Task
Find every line below where the word "Time" occurs, then give how many you found and nothing else.

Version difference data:
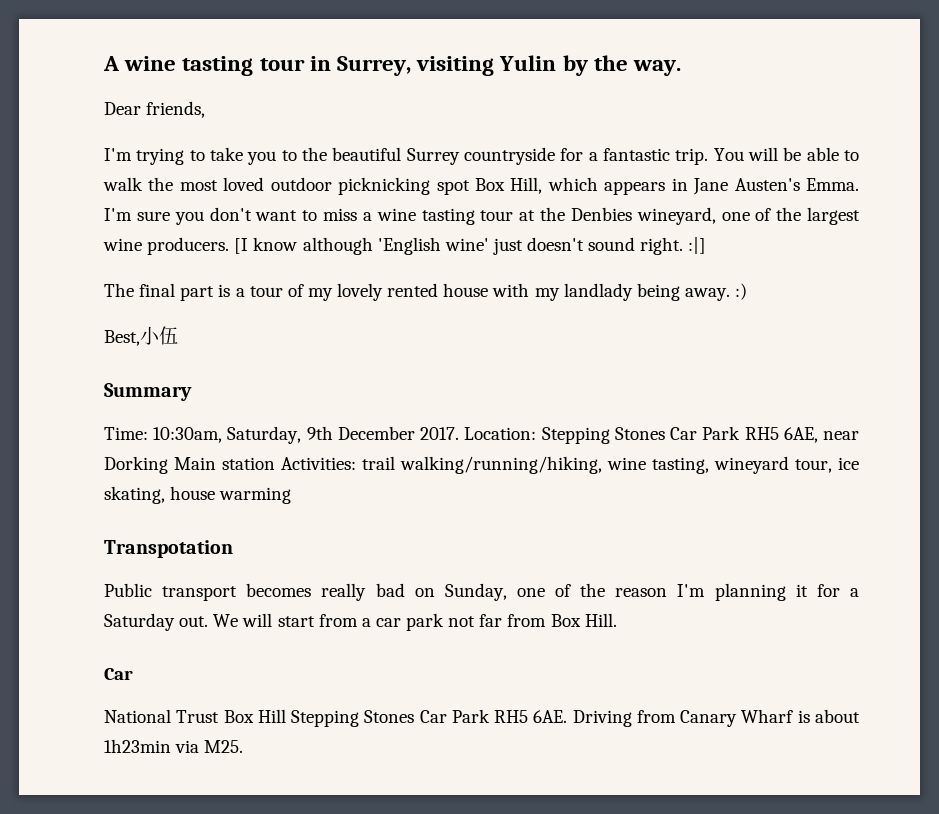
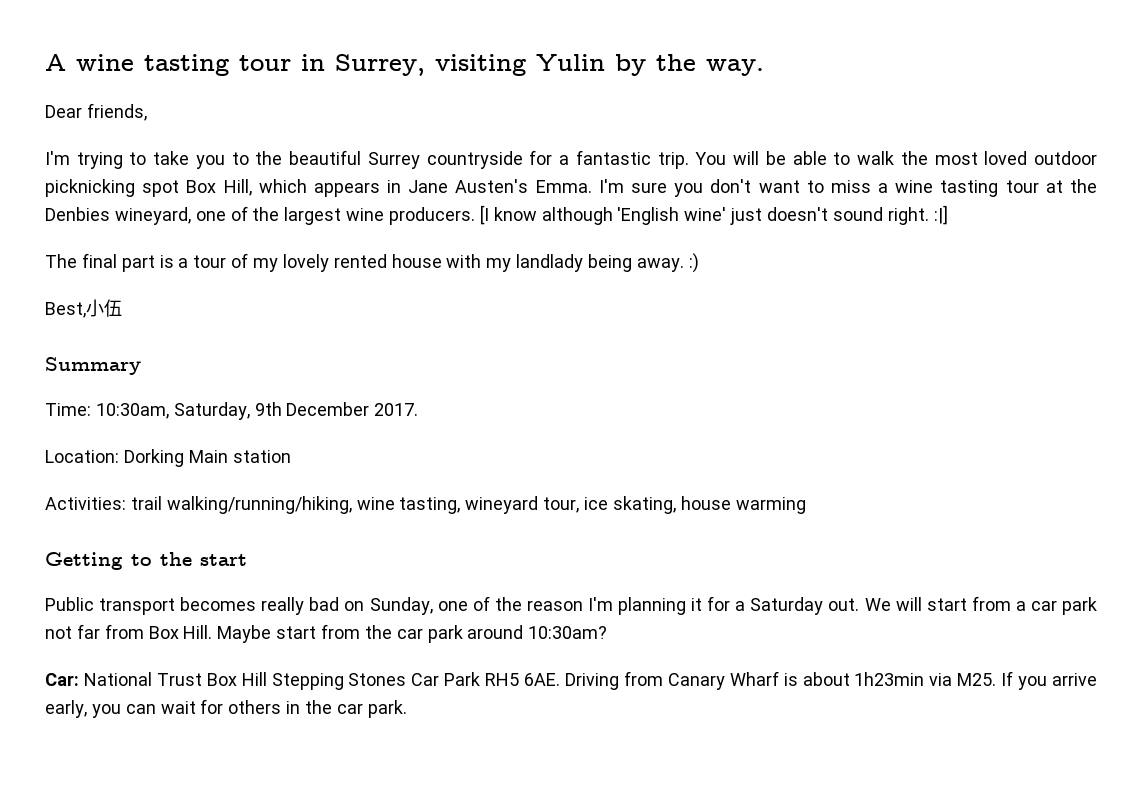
- Time: 10:30am, Saturday, 9th December 2017. Location: Stepping Stones Car Park RH5 6AE, near Dorking Main station Activities: trail walking/running/hiking, wine tasting, wineyard tour, ice skating, house warming
+ Time: 10:30am, Saturday, 9th December 2017.
+ Location: Dorking Main station
+ Activities: trail walking/running/hiking, wine tasting, wineyard tour, ice skating, house warming
- Transpotation
+ Getting to the start
- We will start from a car park not far from Box Hill.
- Car
- National Trust Box Hill Stepping Stones Car Park RH5 6AE.
+ We will start from a car park not far from Box Hill. Maybe start from the car park around 10:30am?
+ Car: National Trust Box Hill Stepping Stones Car Park RH5 6AE.
- Driving from Canary Wharf is about 1h23min via M25.
+ Driving from Canary Wharf is about 1h23min via M25. If you arrive early, you can wait for others in the car park.

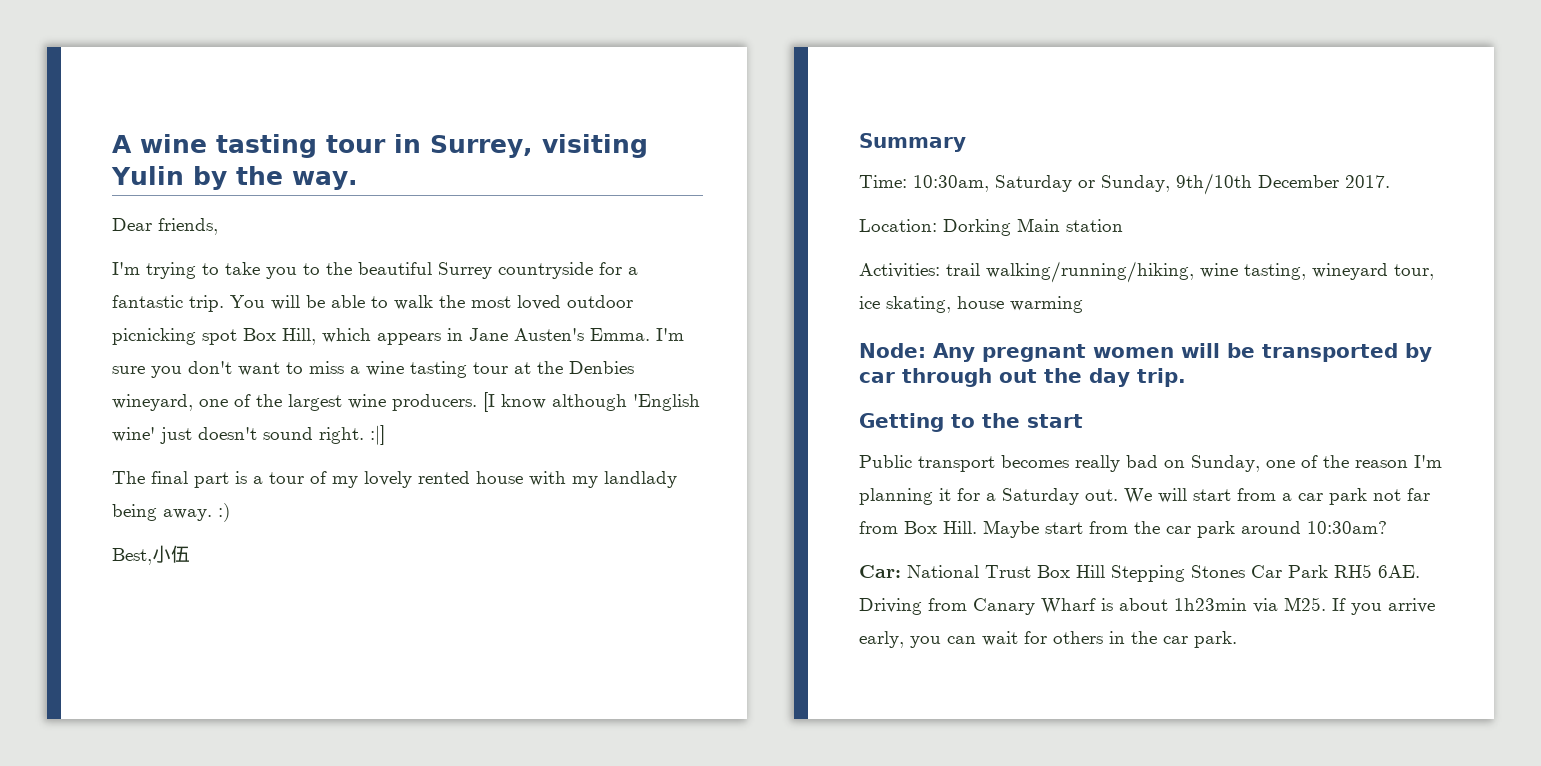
- You will be able to walk the most loved outdoor picknicking spot Box Hill, which appears in Jane Austen's Emma.
+ You will be able to walk the most loved outdoor picnicking spot Box Hill, which appears in Jane Austen's Emma.
- Time: 10:30am, Saturday, 9th December 2017.
+ Time: 10:30am, Saturday or Sunday, 9th/10th December 2017.
+ Node: Any pregnant women will be transported by car through out the day trip.

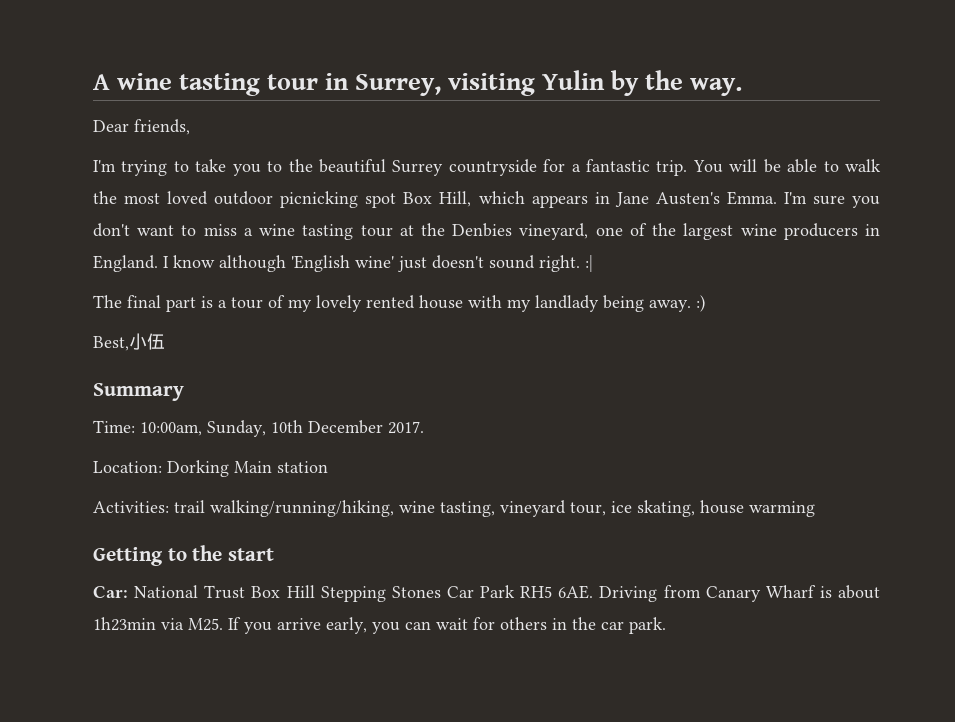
- I'm sure you don't want to miss a wine tasting tour at the Denbies wineyard, one of the largest wine producers. [I know although 'English wine' just doesn't sound right. :|]
+ I'm sure you don't want to miss a wine tasting tour at the Denbies vineyard, one of the largest wine producers in England. I know although 'English wine' just doesn't sound right. :|
- Time: 10:30am, Saturday or Sunday, 9th/10th December 2017.
+ Time: 10:00am, Sunday, 10th December 2017.
- Activities: trail walking/running/hiking, wine tasting, wineyard tour, ice skating, house warming
+ Activities: trail walking/running/hiking, wine tasting, vineyard tour, ice skating, house warming
- Node: Any pregnant women will be transported by car through out the day trip.
  Getting to the start
- Public transport becomes really bad on Sunday, one of the reason I'm planning it for a Saturday out. We will start from a car park not far from Box Hill. Maybe start from the car park around 10:30am?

Task answer
6